Label Assignment: Rationale or explanation for the label assignment by fact-checkers
- Evidence and reasoning based on research, reports, data analysis
Label Distribution: Figure 1 illustrates the label distribution in the LIAR dataset

Preprocessing:

Converted 6 classes into two distinct categories (True/False)
Mitigates subjective disagreements by reducing ambiguity
Consistent labeling standards: Mapping = { “true”: True, "mostly-true": True, "half-true": True, "barely-true": False, "false": False, "pants-fire": False}

Usage:

Training of classical machine learning models and transformer-based models for binary classification using the entire transformed LIAR dataset.

III-B Evaluation Dataset

Evaluating Model Performance

New Dataset for Headline Analysis:

Consists of latest headlines from various domains (science, sports, pop culture, politics, business)
Collected from trusted sources (CNN, USNews, The Guardian, BBC, NYT, Reuters, Times of India, CNBC)

Dataset Specifications:

Contains 346 credible headlines
Generates corresponding unreliable headlines using Small Language Model (SLM), microsoft/Phi-3-mini-4k-instruct
Total of 692 headlines in evaluation dataset

Unreliable Headline Generation:

Prompted to modify reliable headlines through: sentence negation, number swaps, replacing named entities, noise injection
Resulting in convincing fake news headlines for model evaluation

Zero-shot Prompt Approach:

"Given the true headline, you have to make changes to it using a combination of Sentence negation, Number swaps, Replacing Named Entities and Noise Injection to generate a fake news headline. The output should be only the generated fake news headline."

Example:

Figure 2 shows an example of an unreliable headline generated using Microsoft’s Phi-3 with our zero-shot prompting approach.

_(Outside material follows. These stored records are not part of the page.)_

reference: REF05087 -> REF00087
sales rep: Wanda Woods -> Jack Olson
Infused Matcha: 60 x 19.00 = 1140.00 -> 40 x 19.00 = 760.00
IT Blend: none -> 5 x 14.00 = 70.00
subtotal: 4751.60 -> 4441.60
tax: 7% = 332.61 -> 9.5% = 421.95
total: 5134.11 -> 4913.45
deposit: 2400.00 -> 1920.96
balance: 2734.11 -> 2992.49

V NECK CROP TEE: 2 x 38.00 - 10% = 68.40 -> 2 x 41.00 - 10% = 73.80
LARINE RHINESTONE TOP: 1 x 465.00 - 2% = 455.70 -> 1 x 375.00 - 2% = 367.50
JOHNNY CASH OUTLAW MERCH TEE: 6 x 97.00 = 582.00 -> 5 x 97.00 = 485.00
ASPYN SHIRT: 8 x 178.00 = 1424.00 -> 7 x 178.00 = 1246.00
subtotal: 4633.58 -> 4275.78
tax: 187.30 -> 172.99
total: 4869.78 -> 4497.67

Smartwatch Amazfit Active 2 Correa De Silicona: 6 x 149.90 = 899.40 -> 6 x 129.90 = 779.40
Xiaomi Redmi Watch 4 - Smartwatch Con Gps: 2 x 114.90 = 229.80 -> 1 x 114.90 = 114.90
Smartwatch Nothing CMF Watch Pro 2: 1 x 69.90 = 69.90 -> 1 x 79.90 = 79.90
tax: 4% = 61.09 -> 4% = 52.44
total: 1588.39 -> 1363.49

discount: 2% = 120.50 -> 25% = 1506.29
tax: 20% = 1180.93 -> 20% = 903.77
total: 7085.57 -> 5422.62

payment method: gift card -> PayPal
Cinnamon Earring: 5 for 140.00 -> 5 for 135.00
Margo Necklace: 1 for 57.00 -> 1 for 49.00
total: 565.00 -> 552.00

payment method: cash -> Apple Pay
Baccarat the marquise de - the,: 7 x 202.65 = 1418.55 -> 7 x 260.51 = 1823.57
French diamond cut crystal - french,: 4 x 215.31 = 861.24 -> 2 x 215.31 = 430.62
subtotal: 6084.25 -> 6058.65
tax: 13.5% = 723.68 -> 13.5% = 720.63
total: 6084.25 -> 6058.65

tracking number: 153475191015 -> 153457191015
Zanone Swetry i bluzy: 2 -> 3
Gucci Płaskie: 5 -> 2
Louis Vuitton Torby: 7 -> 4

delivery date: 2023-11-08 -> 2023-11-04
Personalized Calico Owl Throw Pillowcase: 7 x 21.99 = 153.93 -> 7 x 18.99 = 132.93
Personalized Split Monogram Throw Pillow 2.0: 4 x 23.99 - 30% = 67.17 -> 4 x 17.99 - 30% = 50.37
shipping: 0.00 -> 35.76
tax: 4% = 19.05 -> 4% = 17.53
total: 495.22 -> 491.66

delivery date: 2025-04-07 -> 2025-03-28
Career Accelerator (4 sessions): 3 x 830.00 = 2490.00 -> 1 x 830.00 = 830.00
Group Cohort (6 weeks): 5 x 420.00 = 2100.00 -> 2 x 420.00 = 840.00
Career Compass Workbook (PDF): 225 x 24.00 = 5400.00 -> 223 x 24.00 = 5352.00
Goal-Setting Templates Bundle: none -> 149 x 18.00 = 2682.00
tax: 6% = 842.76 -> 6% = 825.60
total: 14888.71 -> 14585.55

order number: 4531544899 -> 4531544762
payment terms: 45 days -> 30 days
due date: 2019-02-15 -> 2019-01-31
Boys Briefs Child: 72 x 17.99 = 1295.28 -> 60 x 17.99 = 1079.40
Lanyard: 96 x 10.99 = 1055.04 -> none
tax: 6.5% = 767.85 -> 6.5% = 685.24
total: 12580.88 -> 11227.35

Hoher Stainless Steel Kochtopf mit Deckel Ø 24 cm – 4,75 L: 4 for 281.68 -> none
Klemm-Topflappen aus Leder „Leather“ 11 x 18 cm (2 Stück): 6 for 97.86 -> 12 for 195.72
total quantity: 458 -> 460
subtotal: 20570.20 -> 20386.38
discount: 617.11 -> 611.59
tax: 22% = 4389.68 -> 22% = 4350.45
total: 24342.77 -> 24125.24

III-C Classical Model Performance Benchmarks

Classical Machine Learning Models for Fact-Checking News Articles

Preprocessing Steps:

Stopword Removal: Removing common words with little meaning
Token Filtering: Excluding non-alphabetic tokens
Lemmatization: Reducing words to root form using NLTK's WordNetLemmatizer
TF-IDF Vectorizer: Representing word importance based on frequency in document and corpus

Classical Machine Learning Models:

Linear SVC: Support Vector Classifier that finds a hyperplane for maximum distance between classified samples
Multinomial Naive-Bayes: Probabilistic classifier based on Bayes' Theorem, suitable for document classification
Random Forest Classifier: Ensemble model creating decision trees to improve predictive accuracy
Logistic Regression: Model for modeling relationship between dependent and independent variables, predicting likelihood of group membership

Transformer Models:

BERT: Pre-trained model based on Transformer architecture, capturing context of words through left and right contexts
Fine-tuning BERT on LIAR dataset provides an advantage due to its deep understanding of language patterns and context

Model Performance Metrics:

Accuracy, Precision, Recall, F1-Score for models trained and tested on LIAR and Evaluation datasets

Importance of Transformers:

Effectively handle polysemous words with bidirectional context understanding
Can be fine-tuned with a small number of task-specific examples to achieve high performance

BERT Fine-Tuning for Fake News Detection

Text Normalization:

Convert all text to lowercase (for BERT-base-uncased)
Perform unicode normalization

Punctuation Splitting:

Split the text at punctuation, adding spaces around each punctuation mark

WordPiece Tokenization:

Break words into subword units based on a trained vocabulary
Unknown words are split into smaller subwords that exist in the vocabulary

Adding Special Tokens:

Add special tokens such as [CLS], [SEP] for specific tasks (e.g., classification, question answering)

Fine-Tuning:

Initialization: Fine-tuning begins with pre-trained models initially trained on a large corpus
Task-Specific Adjustments: Tweak the last few layers of the model to align outputs with task requirements
Hyperparameter Optimization:
- Number of epochs: A single epoch is often sufficient, but using greater numbers can lead to overfitting
- Batch sizes: Smaller batch sizes help maintain a balance between memory usage and effective learning
- Warmup steps: Implement a warmup phase at the beginning of training where learning rates are gradually increased
- Learning rate: The most suitable value for many models is 5e-3 (learing_rate) and 0.001 (weight_decay)
- FP16: Enables faster training and reduced memory usage while maintaining precision

IV Proposed Solution

Proposed Solution: VERITAS-NLI

VERITAS-NLI utilizes web-scraping, Small Language Models (SLM), and Natural Language Inference (NLI) models to mimic human cognitive processes in evaluating claim reliability.
Three pipelines - Question-Answer Pipeline, Article Pipeline, and Small Language Model Pipeline - showcase this intuition and demonstrate effectiveness.

IV-A Web Scraping Techniques

Web Scraping Techniques for Fact-Checking News Headlines:

Retrieve external knowledge using: web scraping, chromedriver, XML Tree traversal
Approaches to scrape relevant information:Fact-Based Headline Verification: check Google Search 'Quick Answer'
- Top-K Articles Retrieval: get titles and contents from top search results
- **People Also Asked, SLM Generated Questions: generate questions using Small Language Models
Sources used: trusted news outlets, reputable sources
Scraping rules: follow 'robots.txt' directives to access content responsibly.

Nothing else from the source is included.